I'm hearing more and more stories of buyer's remorse. Jess Uphoff, mortgage lender
Rate buydowns aren't always a trap for buyers. People who got a permanent buydown a few years ago may feel pretty good about that decision, given that rates haven't yet dropped significantly. But Lauryn Dempsey, a real estate agent in the Denver area, says she counsels buyers to make sure they'll be staying in the home for at least five to seven years if they get one of these deals.
"Where I'm running into challenges right now is with the people who bought a couple of years ago that want to sell," Dempsey tells me. "I'm bringing estimated net proceeds that have negative numbers attached to them, so the seller has to bring cash to the closing. And I know I'm not alone in that right now."

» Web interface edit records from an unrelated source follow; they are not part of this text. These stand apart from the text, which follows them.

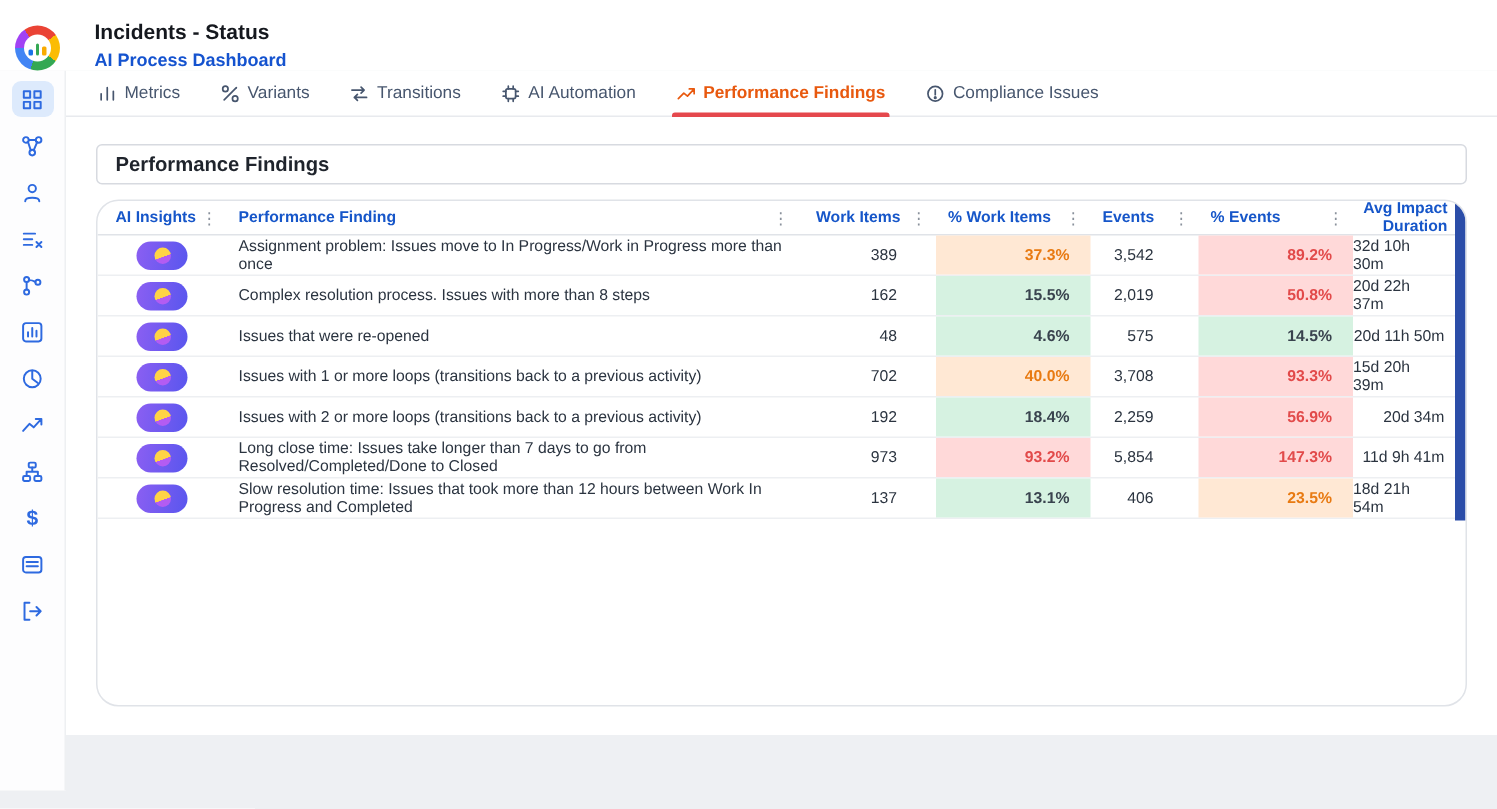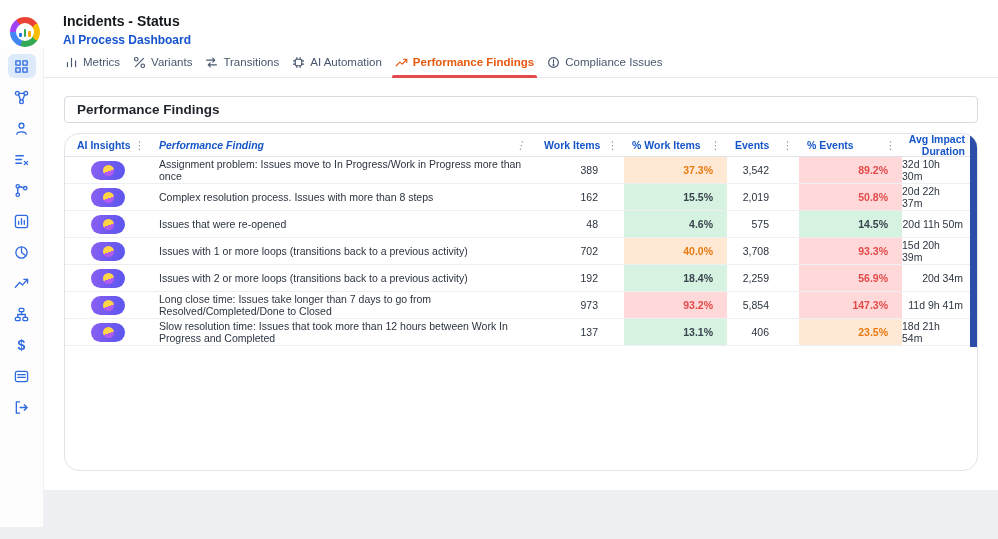--- a/index.html
+++ b/index.html
@@ -41,7 +41,7 @@
 
   
   .main { position: absolute; top: 47px; left: 44px; width: 954px; height: 443px; background: #fff; }
-  .tabbar { height: 31px; border-bottom: 1px solid #e8eaee; display: flex; align-items: center; padding-left: 21px; gap: 13px; }
+  .tabbar { height: 31px; border-bottom: 1px solid #e8eaee; display: flex; align-items: center; padding-left: 21px; gap: 27px; }
   .tab { display: flex; align-items: center; gap: 5px; font-size: 11.5px; color: #47566e;
     height: 100%; position: relative; background: none; border: none; cursor: pointer; font-family: inherit; }
   .tab svg { width: 13px; height: 13px; stroke: currentColor; fill: none; stroke-width: 1.4; stroke-linecap: round; stroke-linejoin: round; }

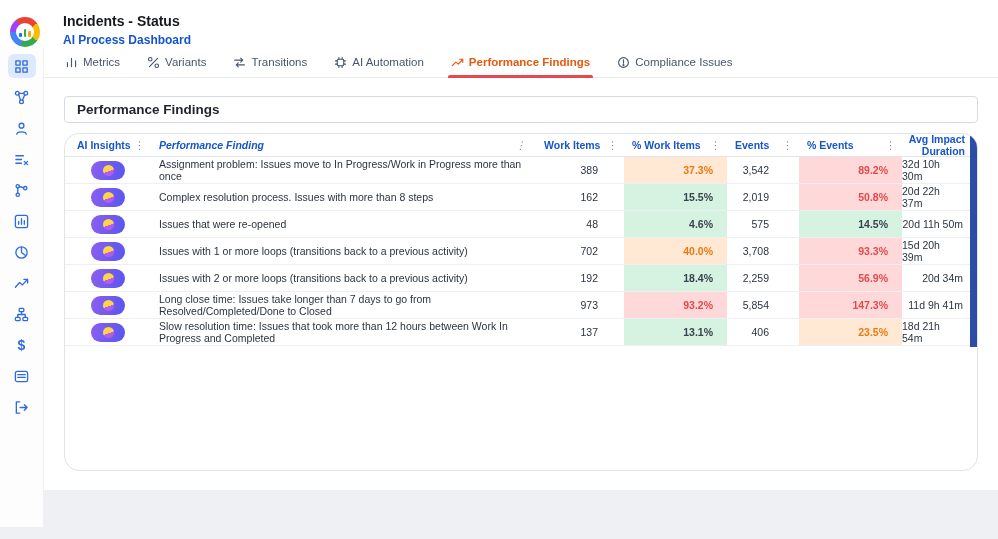--- a/index.html
+++ b/index.html
@@ -61,7 +61,7 @@
   .kebab { color: #8a919c; font-size: 11px; font-weight: normal; cursor: pointer; padding: 0 2px; }
 
   .col-ai  { width: 86px;  padding: 0 4px 0 12px; }
-  .col-finding { flex: 1;  padding: 0 6px 0 8px; font-style: italic; }
+  .col-finding { flex: 1;  padding: 0 6px 0 8px; }
   .col-wi  { width: 90px;  padding: 0 4px 0 10px; }
   .col-pwi { width: 103px; padding: 0 4px 0 8px; }
   .col-ev  { width: 72px;  padding: 0 4px 0 8px; }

Hutton, the homeowner in the Denver area, fell into this camp. He and his wife paid nearly $800,000 for their new house in 2024, while the builder bought down the mortgage rate by about one percentage point. That may not sound like a lot, but that meant they were paying hundreds of dollars less in interest every month. The Huttons won't be sticking around to enjoy those benefits, though. When I talked to Hutton in mid-August, he and his wife had just closed on the sale of their home, his second in roughly a year. They managed to sell the house for $800,000 — almost exactly what they paid for it, but down from their original asking price of $850,000, which factored in some of the additional upgrades they'd made to the place. The buyer also requested that the Huttons pay $40,000 for a rate buydown to match the terms the builder was offering for other new homes nearby. They agreed to the deal. Hutton says he worried that if they wavered on a sale much longer, they'd only have more new homes in the neighborhood to compete with, each of them offering a bevy of incentives.
"The interest rates were killing us, because no one was buying with that," Hutton tells me. "So the only way for me to get my house sold was to offer an incentive, pretty much."
Hutton walked away from his first sale with six figures in his pocket. Roughly a year later, after the latest transaction, all that money is gone. His agent, Lydia Creasey, even dipped into her commission to cut the buyer a check for $350 at the closing table — a rare scenario, she says, owing to the unusual circumstances of the deal. "It was the right thing to do in this situation," Creasey tells me. Hutton and his wife are now living in an apartment, biding their time until they're ready to take another stab at finding their dream home.